Patel is also tearing up international human rights law regarding the treatment of refugees, commencing barbaric transportations this week to camps in Rwanda, a policy condemned by human rights groups worldwide and survivors of the Holocaust.
It is the doctors’ second letter sent to Patel. In November 2019, they sounded the alarm over Assange’s worsening health, calling for his transfer from Belmarsh prison to a university teaching hospital for urgent medical assessment and treatment. The doctors cited the assessment of United Nations Special Rapporteur on Torture Nils Melzer and visiting doctors that Assange was a victim of “prolonged psychological torture”.

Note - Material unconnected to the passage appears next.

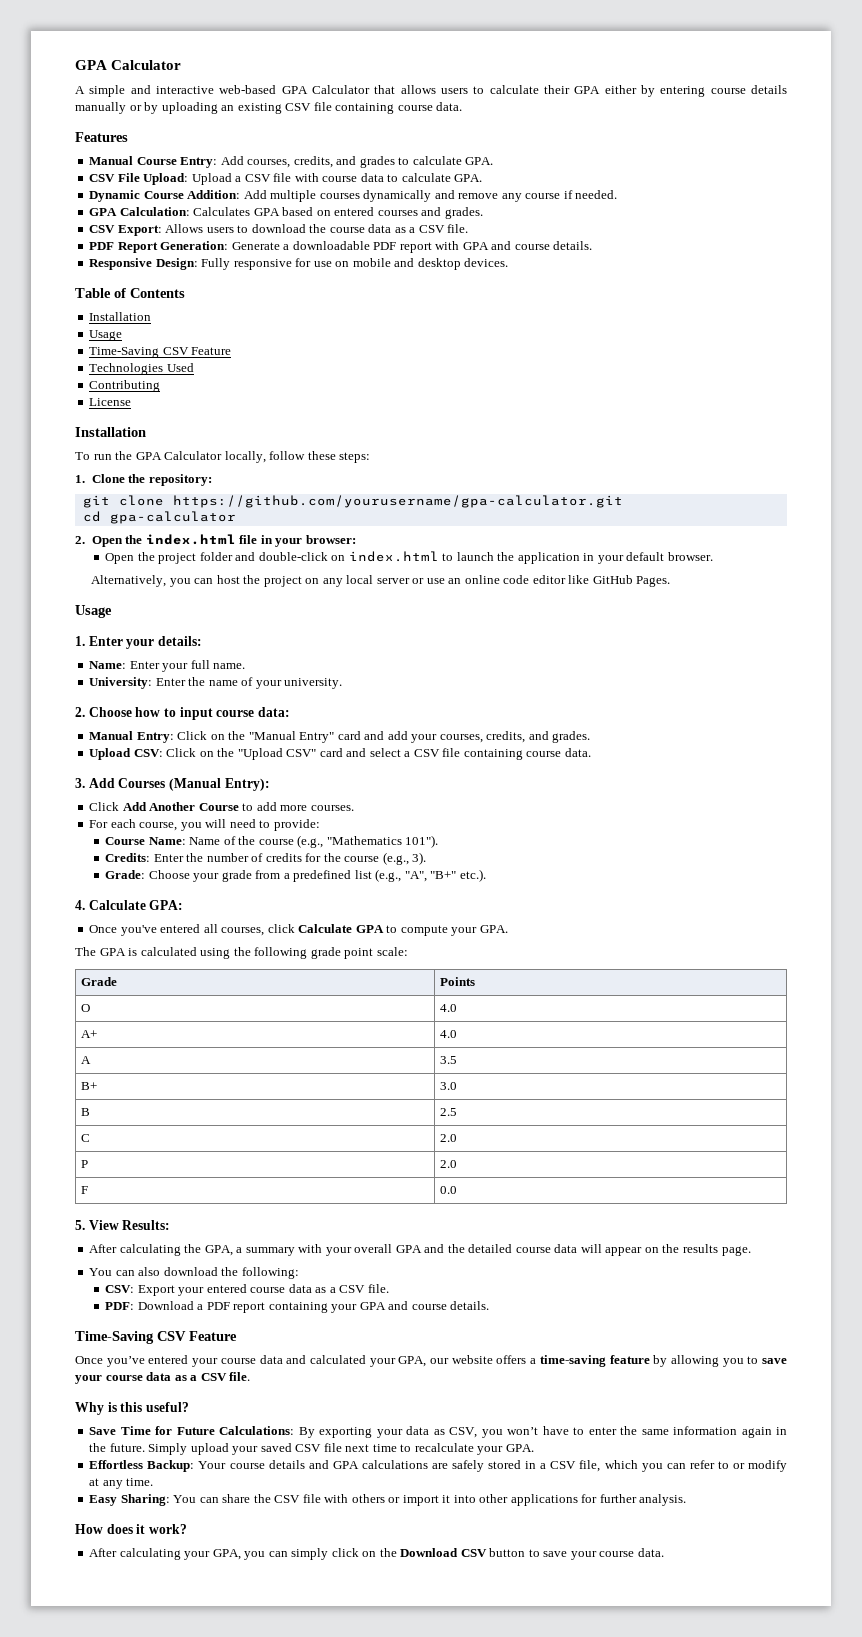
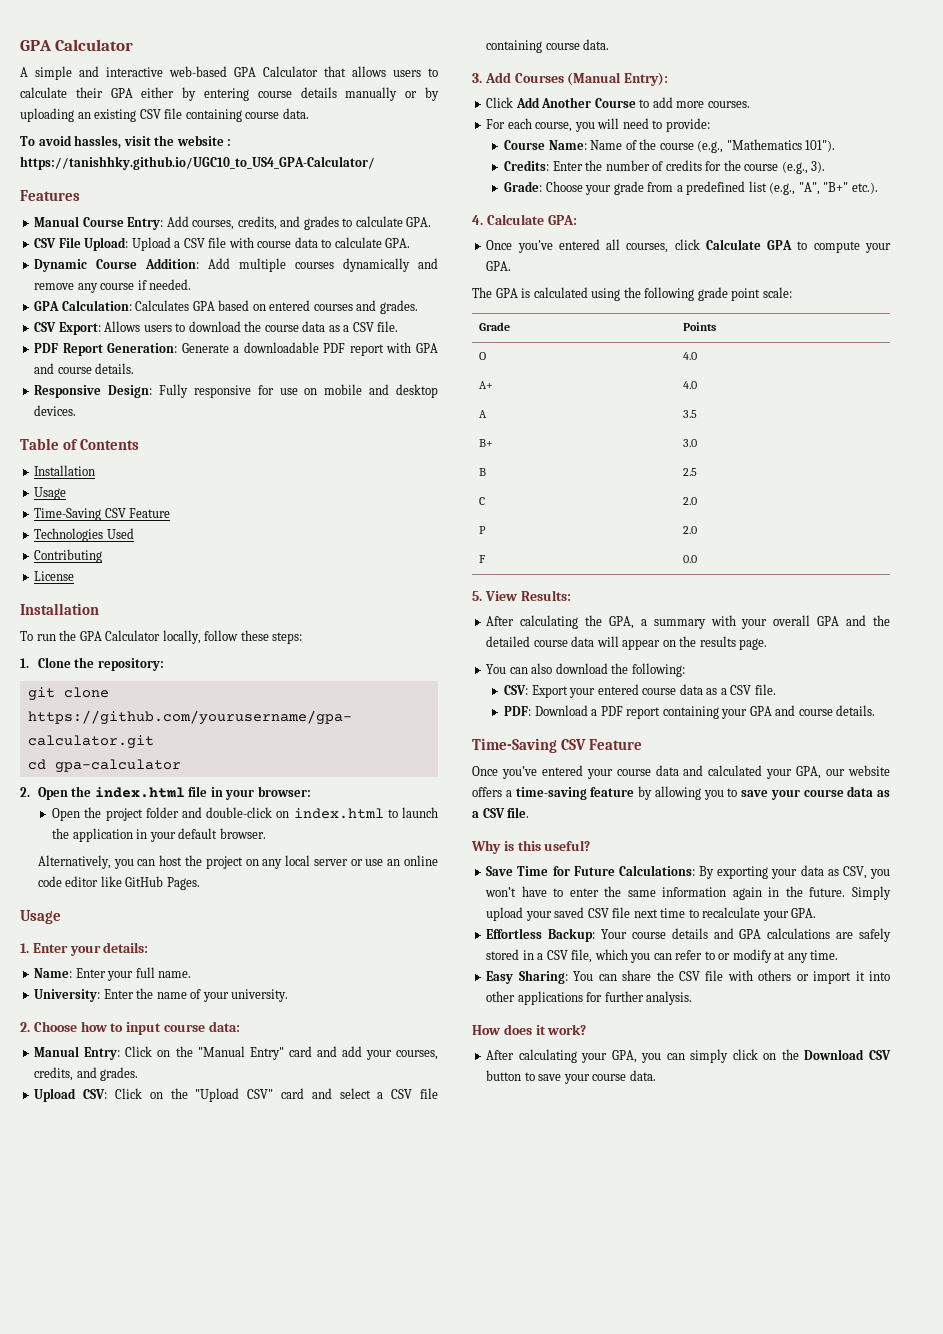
+ To avoid hassles, visit the website : https://tanishhky.github.io/UGC10_to_US4_GPA-Calculator/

Patel’s office had replied with a media statement declaring, “The allegations Mr. Assange was subjected to torture are unfounded and wholly false. The UK is committed to upholding the rule of law, and ensuring that no one is ever above it.”
Warnings by Doctors for Assange since 2019 were confirmed during extradition hearings in 2020, when expert medical witnesses testified to the disastrous impact of relentless state persecution and incarceration on Assange’s mental and physical health. These impacts have only grown in severity as one after another legal avenue for appeal has been closed off.
Concluding Friday’s letter to Patel, Doctors for Assange note the “assurances” of the US government that Assange would not be treated inhumanely “are worthless given their record of pursuit, persecution and plotted murder of Mr Assange in retaliation for his public interest journalism, quite apart from the fact that the US government reserves the right to subject Mr Assange to the very conditions, namely, ‘Special Administrative Measures’, that would be inhuman.”
Last Thursday, Assange’s lawyer Jennifer Robinson announced a successful outcome to legal action she initiated in 2016 in the European Court of Human Rights. The UK government reached a settlement, admitting there was reasonable cause to believe that Robinson was subject to surveillance as a legal representative for Assange. Robinson explained, “the UK government has now admitted that its surveillance and information sharing arrangements with US violated my rights. That includes in relation to the protection of confidential journalistic material.
“This follows a pattern of unlawful spying on Julian Assange and his legal team, and it raises grave concerns about government interference with journalistic material and privilege.”
Evidence that Assange’s privileged communications with lawyers and doctors were systematically violated has been submitted repeatedly to courts in the UK, along with evidence exposing CIA plans to kidnap and assassinate Assange. Britain’s judiciary had clear grounds to dismiss the entire frame-up case against him, granting Assange compensation for the irreparable trauma and deprivation of liberty he has suffered. But the High Court rubberstamped every illegal act.
A media blackout of the doctors’ letter has been in place today, with not a single major outlet reporting their plea for his freedom. The media’s decade-long campaign of character assassination against Assange, led by the Guardian and New York Times, is reinforced by a wall of silence aimed at facilitating his extradition and preventing any challenge to the outrageous propaganda being used to drag the world’s population into war against Russia and China.
Britain’s media, political establishment and judiciary have overseen an extra-legal conspiracy to make an example of Assange and tear up centuries-old legal and democratic rights. Their actions in crushing a journalist who courageously exposed war crimes, including rendition, torture, and the indiscriminate mass killing of civilians is itself a historic crime. Assange’s fate rests upon the intervention of the working class, the broad mass of the population, to demand his immediate and unconditional freedom.